Blake said that Gan had been a good and brave man and they would miss him, always. Cally translated some relevant portions of the Auron burial service; even as abbreviated, this took quite a while. 

Afterwards, Jenna couldn’t stand feeling dirty. She shivered at the thought of being vulnerable and naked in the bath, no matter how much furniture she piled against the doors to her room and the ensuite bathroom. But she was tempted by the prospect of luxuriating in hot water scented with some of the costly essences displayed on the bathroom shelves.

She compromised by filling the bath with warm water, stepping in, and rapidly applying shampoo and soap. She quickly dried off with one of the huge, plush white towels on the heated towel-rack. She felt a pang of nostalgia for the glories of the Liberator, but acknowledged that they did not include high-thread-count bath sheets. 

Jenna dressed hurriedly. Her clothes felt mustier than ever, but once they were back on, and her most comfortable boots zipped up, she felt safer. Or at least that she had done everything in her power to take care of herself.

She took out the bath plug. Clumps of her hair had fallen out. She didn’t bother cleaning them up.

“I’ll take the first patrol,” she told the group glumly assembled in the drawing room.
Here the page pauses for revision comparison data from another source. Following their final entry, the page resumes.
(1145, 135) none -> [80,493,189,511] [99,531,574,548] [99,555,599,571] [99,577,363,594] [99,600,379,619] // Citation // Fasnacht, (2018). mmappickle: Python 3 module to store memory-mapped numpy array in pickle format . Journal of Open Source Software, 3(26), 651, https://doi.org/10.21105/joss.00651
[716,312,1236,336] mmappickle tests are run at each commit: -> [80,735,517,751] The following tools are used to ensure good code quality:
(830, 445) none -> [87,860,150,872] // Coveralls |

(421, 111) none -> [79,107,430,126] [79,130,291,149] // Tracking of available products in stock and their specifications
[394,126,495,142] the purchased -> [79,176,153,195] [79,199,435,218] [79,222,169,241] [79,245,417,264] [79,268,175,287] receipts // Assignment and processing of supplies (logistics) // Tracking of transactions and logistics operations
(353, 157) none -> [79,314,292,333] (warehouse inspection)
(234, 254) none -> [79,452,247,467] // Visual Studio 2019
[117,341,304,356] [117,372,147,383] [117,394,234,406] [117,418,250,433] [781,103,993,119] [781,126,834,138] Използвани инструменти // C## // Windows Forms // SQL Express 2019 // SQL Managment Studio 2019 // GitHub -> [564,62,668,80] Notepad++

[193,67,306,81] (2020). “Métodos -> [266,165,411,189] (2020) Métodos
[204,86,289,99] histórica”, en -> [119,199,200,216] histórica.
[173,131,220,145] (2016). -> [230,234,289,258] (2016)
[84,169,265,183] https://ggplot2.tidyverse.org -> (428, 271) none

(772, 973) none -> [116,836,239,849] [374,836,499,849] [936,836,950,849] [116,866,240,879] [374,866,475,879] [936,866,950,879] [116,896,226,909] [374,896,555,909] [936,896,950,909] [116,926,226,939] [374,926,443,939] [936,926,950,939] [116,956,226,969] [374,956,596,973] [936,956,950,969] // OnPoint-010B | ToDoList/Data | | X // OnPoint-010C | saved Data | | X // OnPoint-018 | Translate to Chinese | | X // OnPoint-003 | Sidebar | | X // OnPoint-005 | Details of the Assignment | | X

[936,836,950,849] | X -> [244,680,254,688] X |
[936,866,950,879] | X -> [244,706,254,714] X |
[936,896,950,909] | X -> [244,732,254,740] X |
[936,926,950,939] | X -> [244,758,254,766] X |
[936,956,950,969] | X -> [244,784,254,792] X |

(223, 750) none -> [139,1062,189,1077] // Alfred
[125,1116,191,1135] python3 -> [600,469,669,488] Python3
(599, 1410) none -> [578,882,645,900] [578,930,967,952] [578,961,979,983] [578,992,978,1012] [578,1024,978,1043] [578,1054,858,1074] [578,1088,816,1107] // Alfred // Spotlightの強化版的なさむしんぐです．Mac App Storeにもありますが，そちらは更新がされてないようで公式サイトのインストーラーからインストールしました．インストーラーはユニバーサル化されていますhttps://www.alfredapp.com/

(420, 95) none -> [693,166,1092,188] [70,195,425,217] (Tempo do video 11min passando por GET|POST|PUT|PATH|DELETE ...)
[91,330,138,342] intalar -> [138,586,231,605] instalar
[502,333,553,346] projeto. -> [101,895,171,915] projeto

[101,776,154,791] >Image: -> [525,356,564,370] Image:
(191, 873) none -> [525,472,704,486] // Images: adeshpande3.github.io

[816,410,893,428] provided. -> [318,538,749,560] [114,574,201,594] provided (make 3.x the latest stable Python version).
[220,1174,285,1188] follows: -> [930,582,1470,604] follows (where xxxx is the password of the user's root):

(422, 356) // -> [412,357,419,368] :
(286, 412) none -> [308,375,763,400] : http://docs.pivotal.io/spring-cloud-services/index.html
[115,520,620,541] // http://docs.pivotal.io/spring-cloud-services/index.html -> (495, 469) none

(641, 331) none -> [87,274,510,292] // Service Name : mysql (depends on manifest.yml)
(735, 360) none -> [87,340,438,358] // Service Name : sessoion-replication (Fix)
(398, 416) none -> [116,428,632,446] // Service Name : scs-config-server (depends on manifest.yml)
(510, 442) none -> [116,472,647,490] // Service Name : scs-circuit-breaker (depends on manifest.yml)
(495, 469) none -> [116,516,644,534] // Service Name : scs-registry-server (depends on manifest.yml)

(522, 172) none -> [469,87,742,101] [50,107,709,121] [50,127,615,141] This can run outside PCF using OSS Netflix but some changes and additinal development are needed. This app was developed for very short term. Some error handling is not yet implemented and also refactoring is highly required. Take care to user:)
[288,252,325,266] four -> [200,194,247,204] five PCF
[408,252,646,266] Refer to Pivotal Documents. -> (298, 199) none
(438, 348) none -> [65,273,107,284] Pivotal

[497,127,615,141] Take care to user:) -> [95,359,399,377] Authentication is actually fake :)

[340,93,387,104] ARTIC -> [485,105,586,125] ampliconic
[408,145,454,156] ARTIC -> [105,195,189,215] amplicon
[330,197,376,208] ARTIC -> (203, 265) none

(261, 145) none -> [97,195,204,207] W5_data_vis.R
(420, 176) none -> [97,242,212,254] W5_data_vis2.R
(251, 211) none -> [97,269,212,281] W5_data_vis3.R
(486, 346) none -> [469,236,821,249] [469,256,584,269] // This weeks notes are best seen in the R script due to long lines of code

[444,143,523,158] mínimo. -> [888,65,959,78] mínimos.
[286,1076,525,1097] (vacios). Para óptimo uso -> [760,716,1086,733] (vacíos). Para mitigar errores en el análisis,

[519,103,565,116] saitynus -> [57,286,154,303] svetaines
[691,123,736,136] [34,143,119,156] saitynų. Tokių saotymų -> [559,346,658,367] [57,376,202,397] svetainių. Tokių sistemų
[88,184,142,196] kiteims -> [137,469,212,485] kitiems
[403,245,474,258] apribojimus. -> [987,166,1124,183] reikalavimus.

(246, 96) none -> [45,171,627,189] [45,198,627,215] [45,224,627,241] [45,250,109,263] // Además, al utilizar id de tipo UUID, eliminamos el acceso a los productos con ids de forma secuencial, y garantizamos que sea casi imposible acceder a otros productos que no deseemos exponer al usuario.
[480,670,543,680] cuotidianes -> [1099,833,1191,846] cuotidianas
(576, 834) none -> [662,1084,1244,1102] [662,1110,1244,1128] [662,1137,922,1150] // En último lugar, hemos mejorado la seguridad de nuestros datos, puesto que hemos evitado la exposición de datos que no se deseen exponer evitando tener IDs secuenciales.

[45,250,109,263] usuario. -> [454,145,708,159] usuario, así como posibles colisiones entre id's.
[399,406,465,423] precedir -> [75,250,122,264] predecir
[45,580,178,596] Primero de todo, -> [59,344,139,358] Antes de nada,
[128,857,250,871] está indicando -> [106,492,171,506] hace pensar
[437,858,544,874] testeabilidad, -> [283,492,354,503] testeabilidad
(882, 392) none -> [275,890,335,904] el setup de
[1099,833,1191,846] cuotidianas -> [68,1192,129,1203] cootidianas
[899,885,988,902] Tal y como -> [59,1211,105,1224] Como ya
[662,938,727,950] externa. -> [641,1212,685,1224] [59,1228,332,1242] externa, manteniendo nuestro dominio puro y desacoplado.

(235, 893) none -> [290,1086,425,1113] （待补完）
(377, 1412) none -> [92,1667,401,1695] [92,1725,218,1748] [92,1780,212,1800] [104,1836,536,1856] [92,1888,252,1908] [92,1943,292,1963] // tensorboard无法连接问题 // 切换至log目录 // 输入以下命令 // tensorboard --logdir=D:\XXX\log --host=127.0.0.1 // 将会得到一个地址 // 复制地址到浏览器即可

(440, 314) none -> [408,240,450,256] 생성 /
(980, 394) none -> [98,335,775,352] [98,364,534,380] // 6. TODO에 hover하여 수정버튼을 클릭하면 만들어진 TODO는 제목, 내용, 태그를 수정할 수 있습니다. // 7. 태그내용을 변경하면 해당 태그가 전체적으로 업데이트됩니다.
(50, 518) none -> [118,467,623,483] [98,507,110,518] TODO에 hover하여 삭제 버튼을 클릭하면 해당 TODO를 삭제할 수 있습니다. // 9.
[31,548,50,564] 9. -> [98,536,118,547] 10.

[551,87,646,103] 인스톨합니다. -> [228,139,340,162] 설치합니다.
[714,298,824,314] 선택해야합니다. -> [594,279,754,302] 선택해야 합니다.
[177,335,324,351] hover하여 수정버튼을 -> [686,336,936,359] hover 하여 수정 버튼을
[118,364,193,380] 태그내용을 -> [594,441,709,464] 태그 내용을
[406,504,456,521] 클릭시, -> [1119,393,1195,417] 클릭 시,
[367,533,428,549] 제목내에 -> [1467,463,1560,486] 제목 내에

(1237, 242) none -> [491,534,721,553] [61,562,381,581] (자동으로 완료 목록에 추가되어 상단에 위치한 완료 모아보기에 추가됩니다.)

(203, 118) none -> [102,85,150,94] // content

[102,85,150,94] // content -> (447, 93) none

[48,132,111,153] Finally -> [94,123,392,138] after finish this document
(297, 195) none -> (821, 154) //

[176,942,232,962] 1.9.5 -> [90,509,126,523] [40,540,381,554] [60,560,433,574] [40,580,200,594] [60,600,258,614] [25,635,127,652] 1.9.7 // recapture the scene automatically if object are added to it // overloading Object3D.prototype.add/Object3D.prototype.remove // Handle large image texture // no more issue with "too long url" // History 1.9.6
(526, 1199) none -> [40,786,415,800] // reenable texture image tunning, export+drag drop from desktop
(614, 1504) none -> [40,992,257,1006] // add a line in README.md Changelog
Port and cigars were consumed (Vila seemed grimly determined to consume as many spoils of war as possible), but there was no conversation. 

Jenna walked the grounds, shivering a little in the autumn air. She made a sketch map in her mind of the huge house, brooding near a high, sheer cliff. A long way down, waves pounded the pebble beach, and spray foamed up. The sight and sound hypnotized her, so she barely registered the footsteps behind her until the push sent her past the edge of the cliff and down toward the beach.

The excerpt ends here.